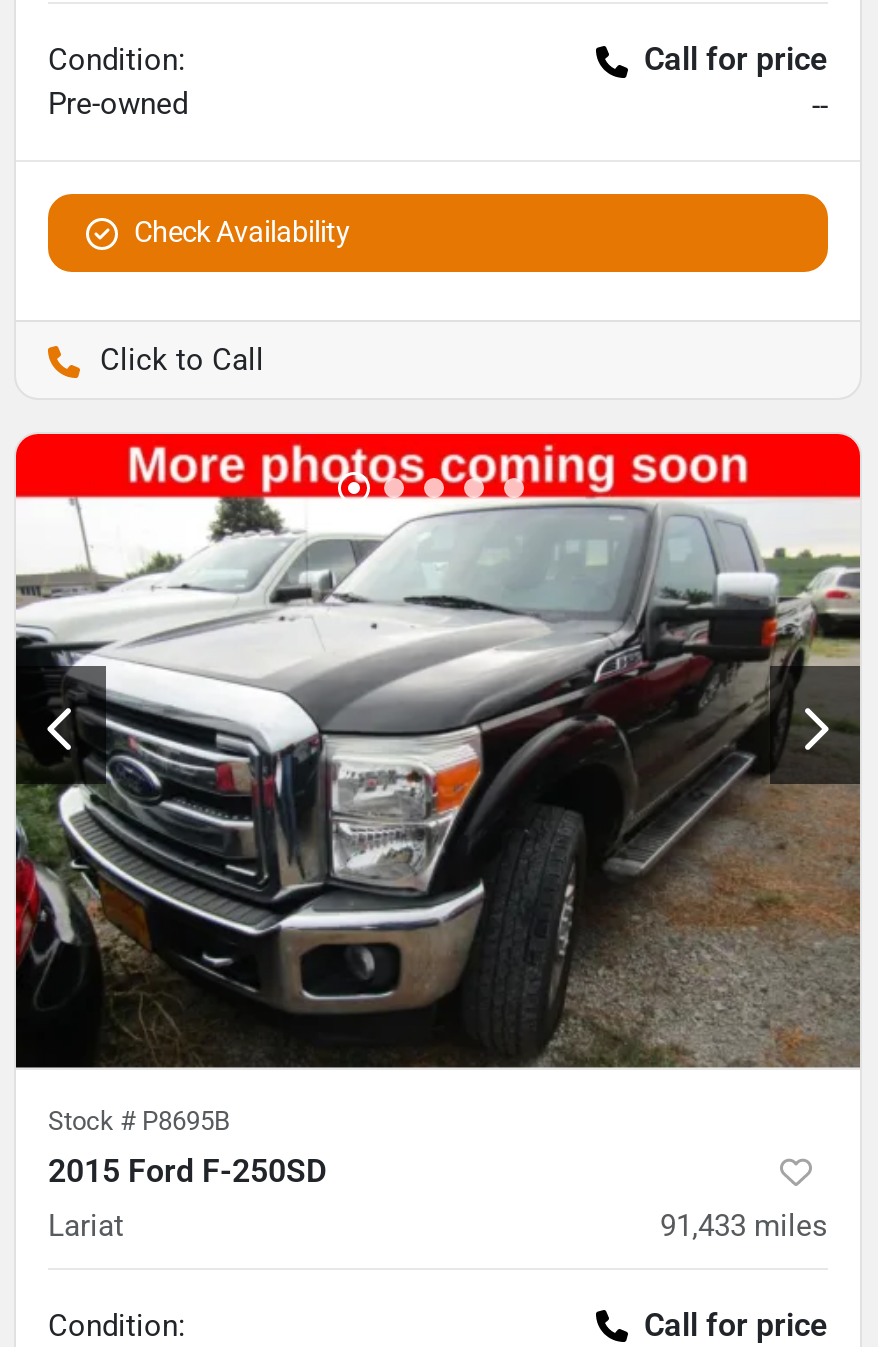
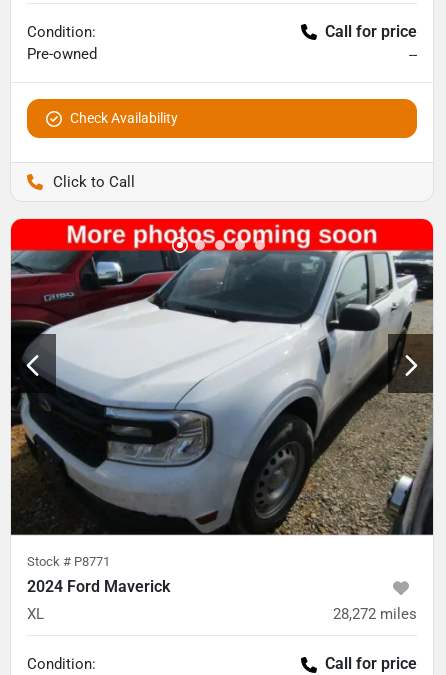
- [image]
- Stock #P8695B
- 2015 Ford F-250SD
+ [image]
+ Stock #P8771
+ 2024 Ford Maverick

- Lariat
- 91,433 miles
+ XL
+ 28,272 miles
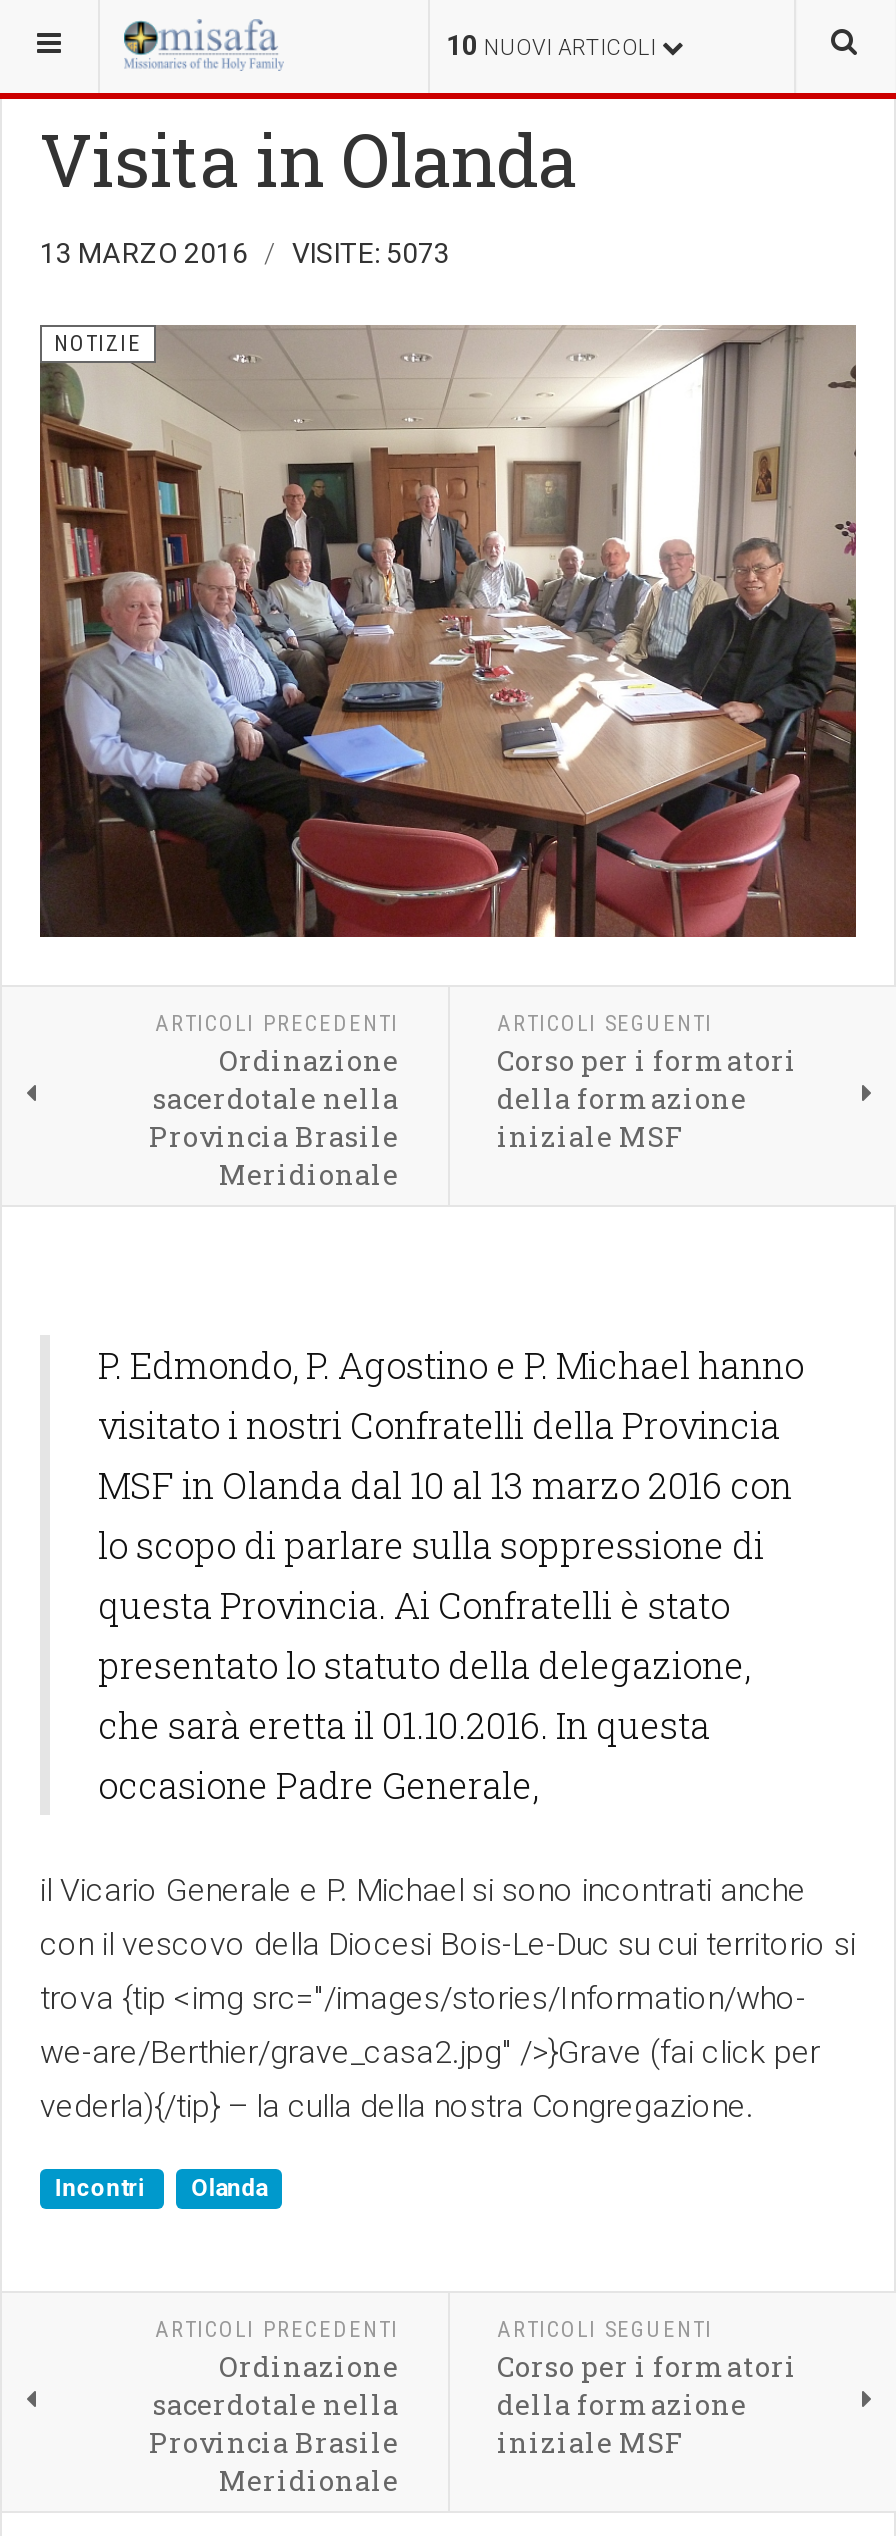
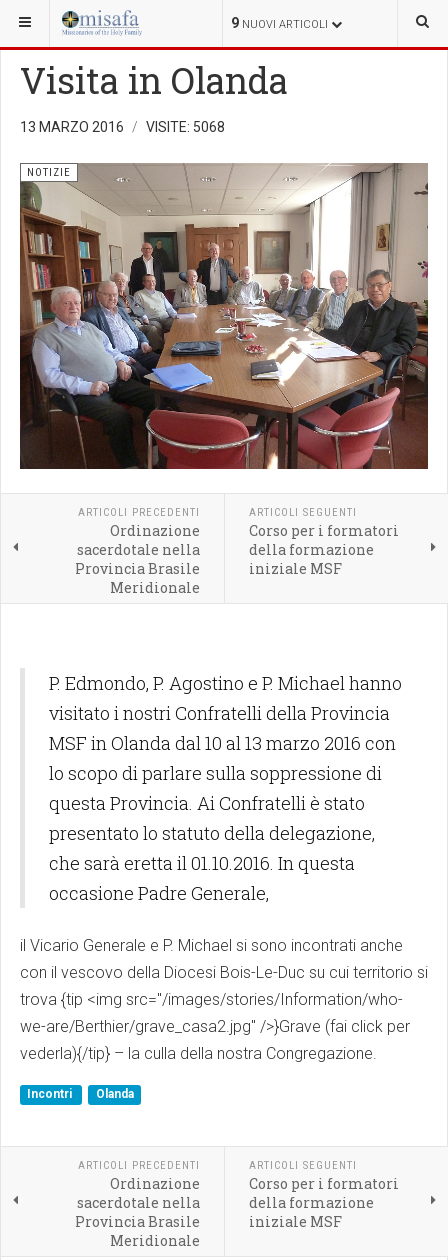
- 10 NUOVI ARTICOLI
+ 9 NUOVI ARTICOLI

- 13 MARZO 2016 VISITE: 5073
+ 13 MARZO 2016 VISITE: 5068
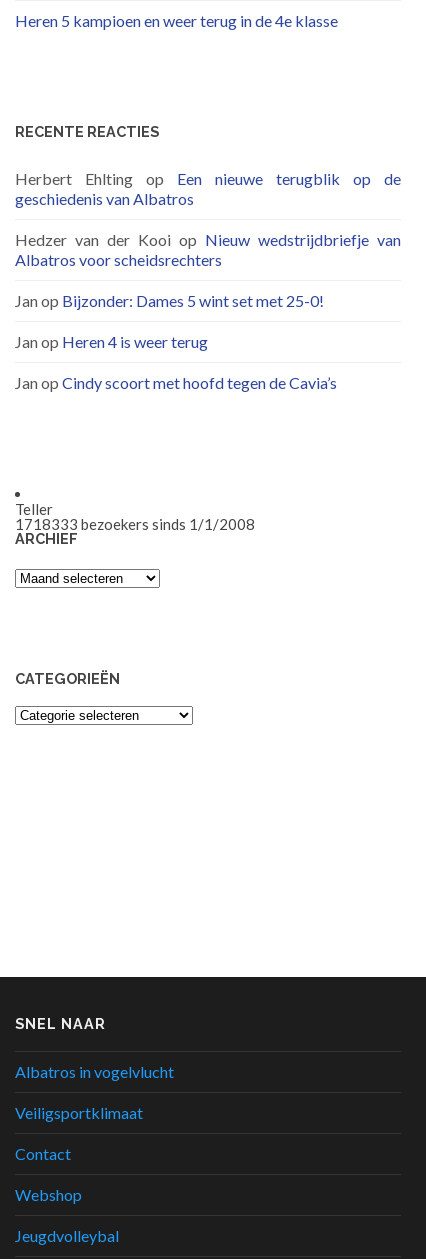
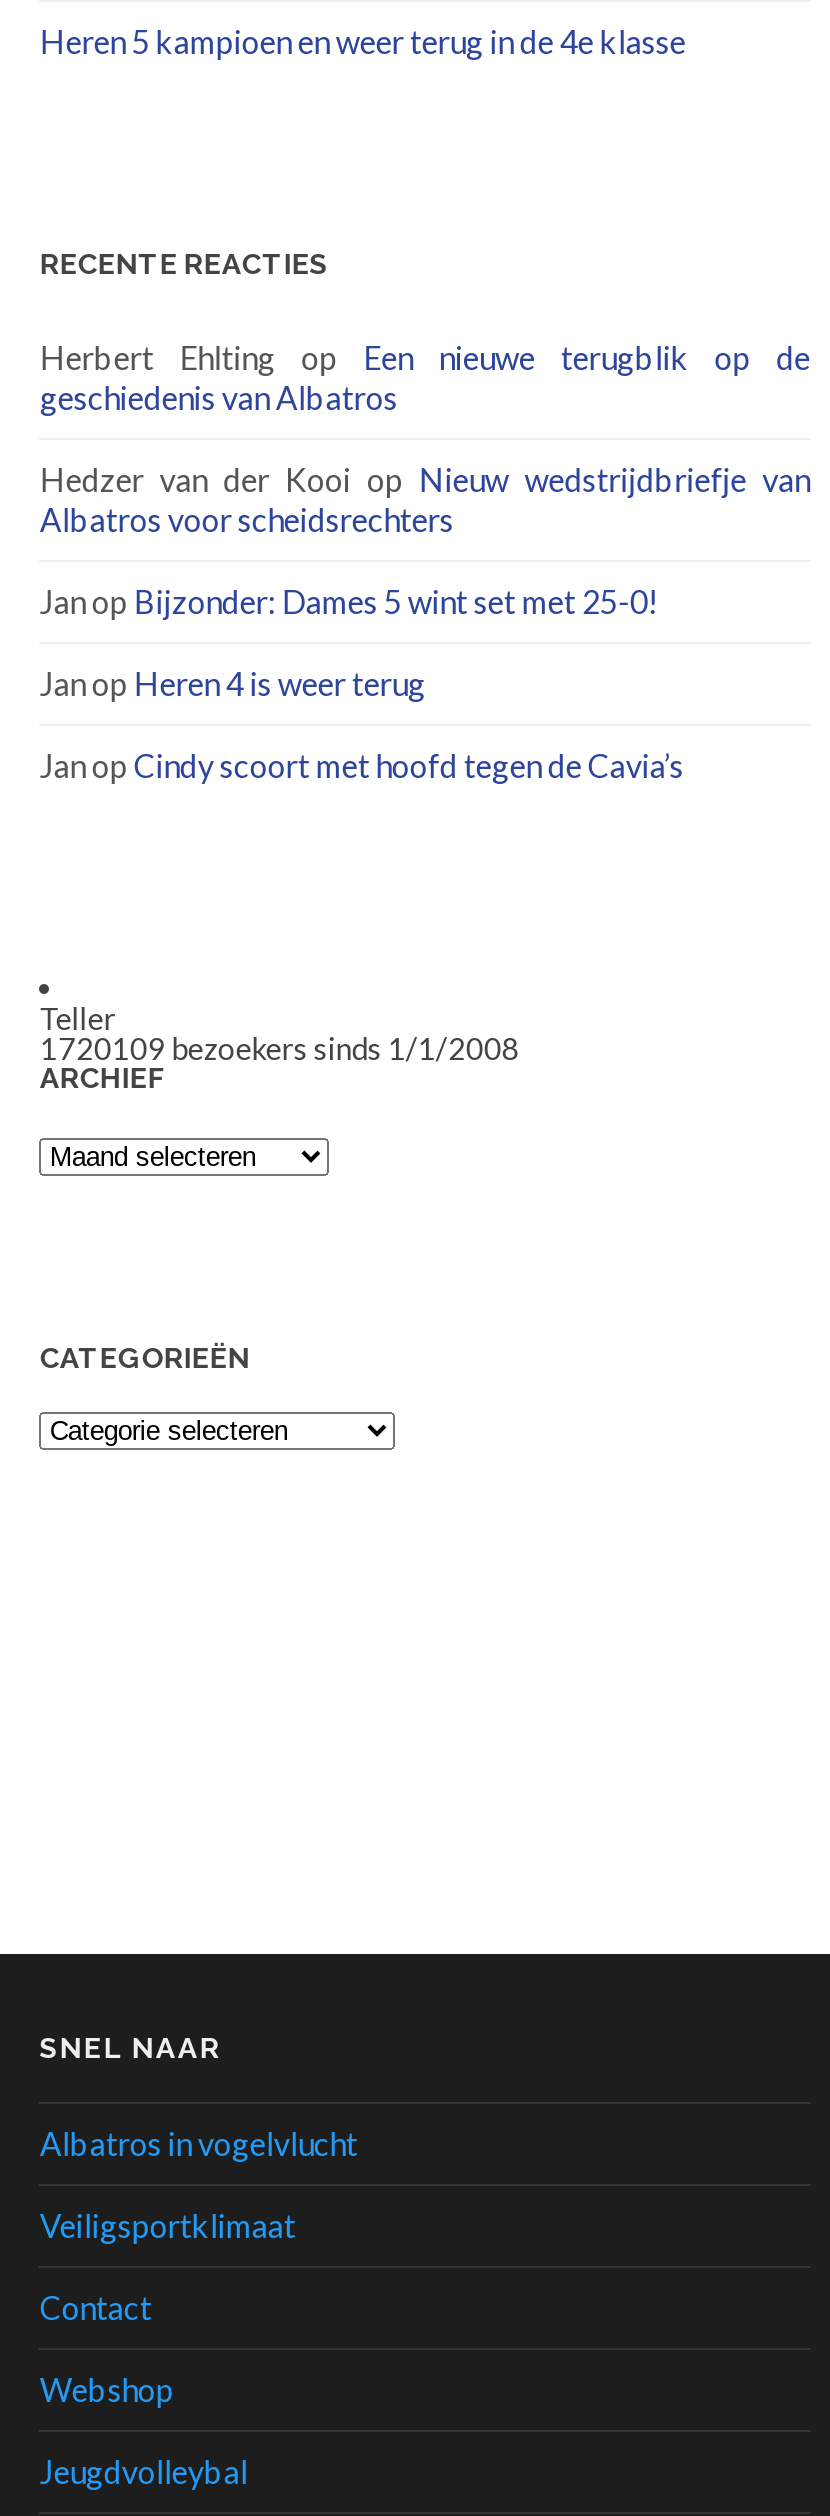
- 1718333 bezoekers sinds 1/1/2008
+ 1720109 bezoekers sinds 1/1/2008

• **ABOUT THIS EXERCISE**
Would it be possible to copy the material exactly, excluding the images?

• **EXERCISE RESPONSE**
- [image]
- Stock #P8695B
- 2015 Ford F-250SD
+ [image]
+ Stock #P8771
+ 2024 Ford Maverick

- Lariat
- 91,433 miles
+ XL
+ 28,272 miles
- 10 NUOVI ARTICOLI
+ 9 NUOVI ARTICOLI

- 13 MARZO 2016 VISITE: 5073
+ 13 MARZO 2016 VISITE: 5068
- 1718333 bezoekers sinds 1/1/2008
+ 1720109 bezoekers sinds 1/1/2008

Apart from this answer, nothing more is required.